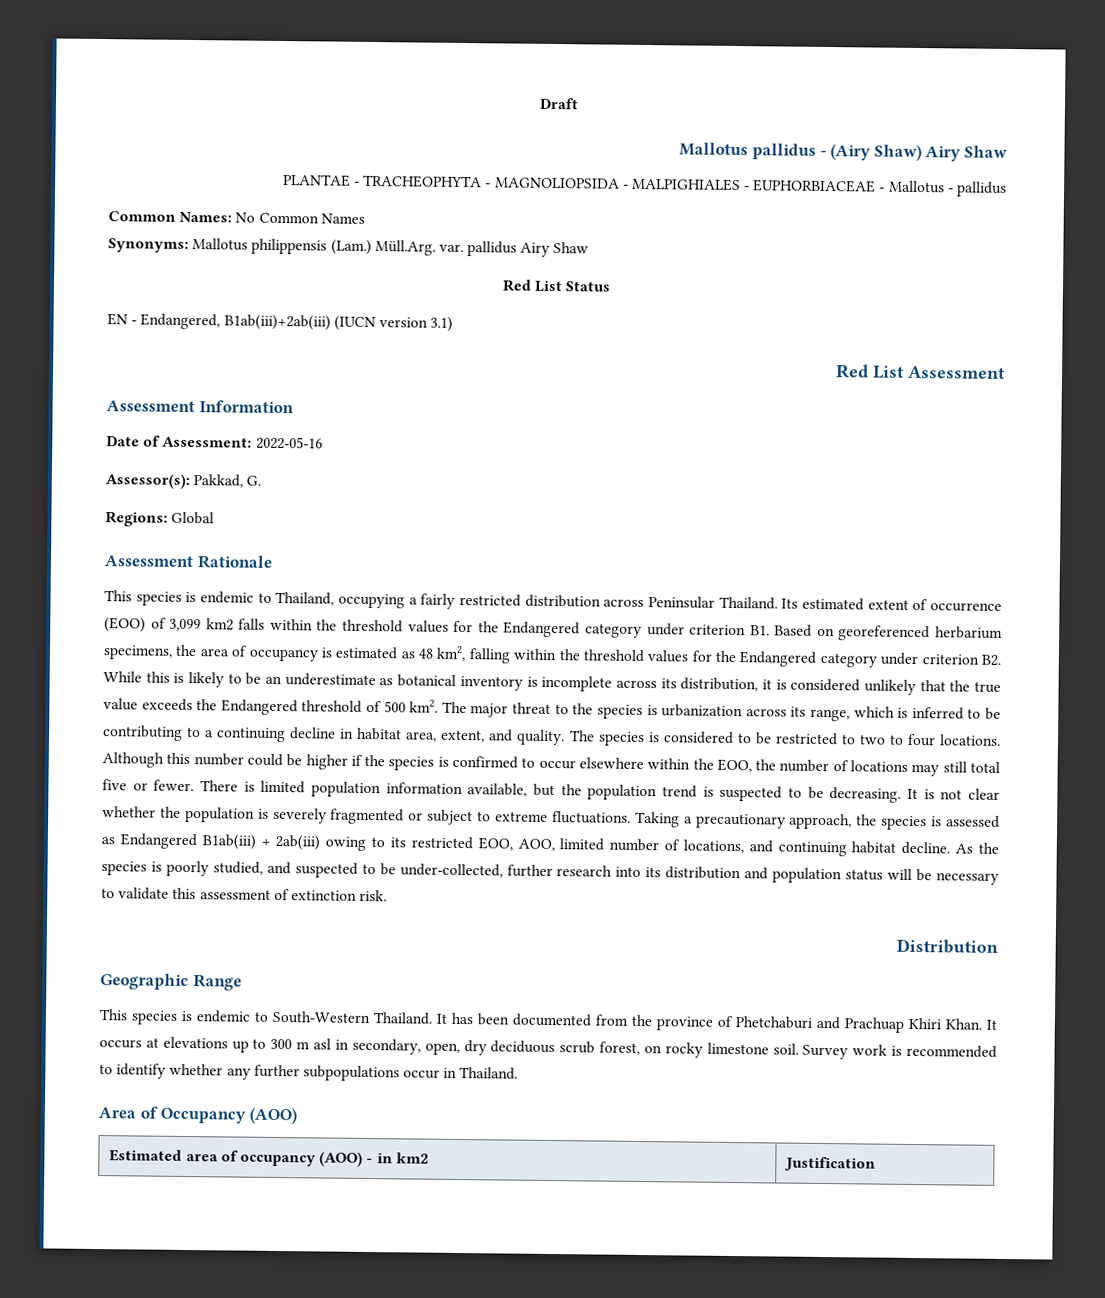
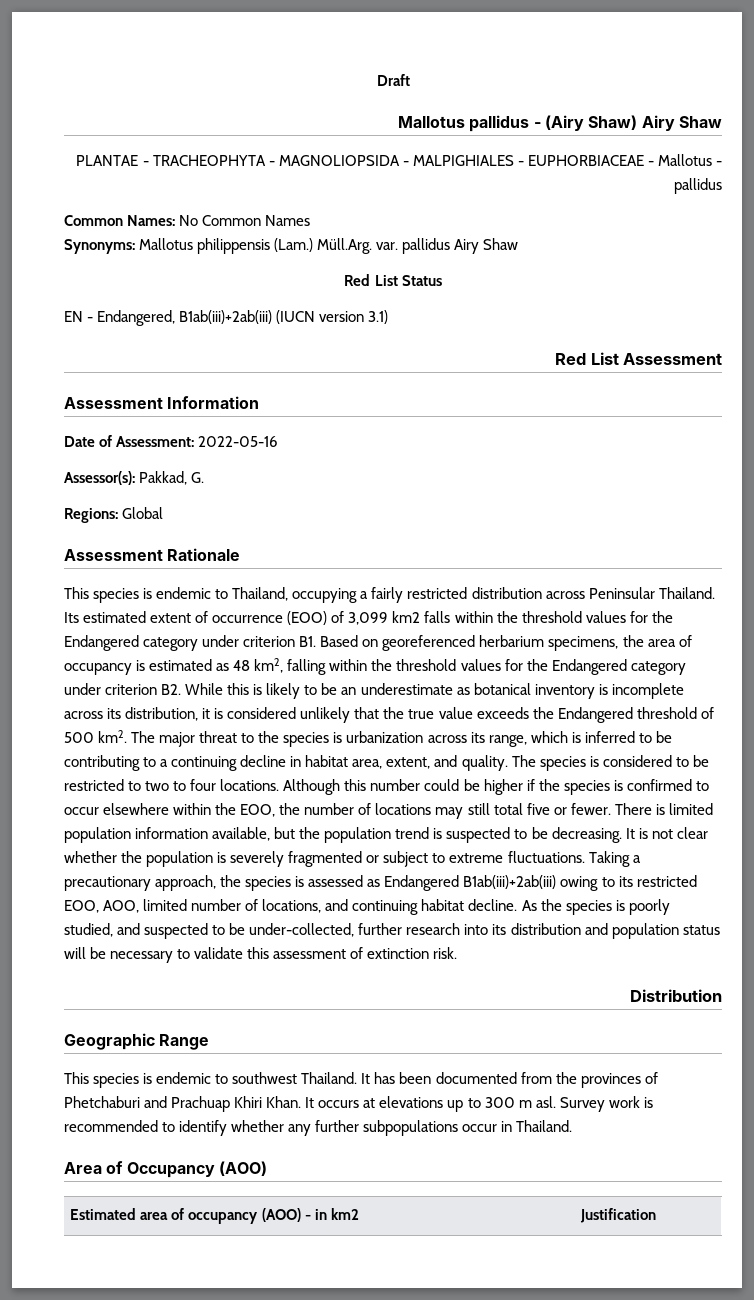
- Taking a precautionary approach, the species is assessed as Endangered B1ab(iii) + 2ab(iii) owing to its restricted EOO, AOO, limited number of locations, and continuing habitat decline.
+ Taking a precautionary approach, the species is assessed as Endangered B1ab(iii)+2ab(iii) owing to its restricted EOO, AOO, limited number of locations, and continuing habitat decline.
- This species is endemic to South-Western Thailand.
+ This species is endemic to southwest Thailand.
- It has been documented from the province of Phetchaburi and Prachuap Khiri Khan.
+ It has been documented from the provinces of Phetchaburi and Prachuap Khiri Khan.
- It occurs at elevations up to 300 m asl in secondary, open, dry deciduous scrub forest, on rocky limestone soil.
+ It occurs at elevations up to 300 m asl.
-----
In the material above, each line with the word "continuing" should be copied.

WORKED SOLUTION:
- Taking a precautionary approach, the species is assessed as Endangered B1ab(iii) + 2ab(iii) owing to its restricted EOO, AOO, limited number of locations, and continuing habitat decline.
+ Taking a precautionary approach, the species is assessed as Endangered B1ab(iii)+2ab(iii) owing to its restricted EOO, AOO, limited number of locations, and continuing habitat decline.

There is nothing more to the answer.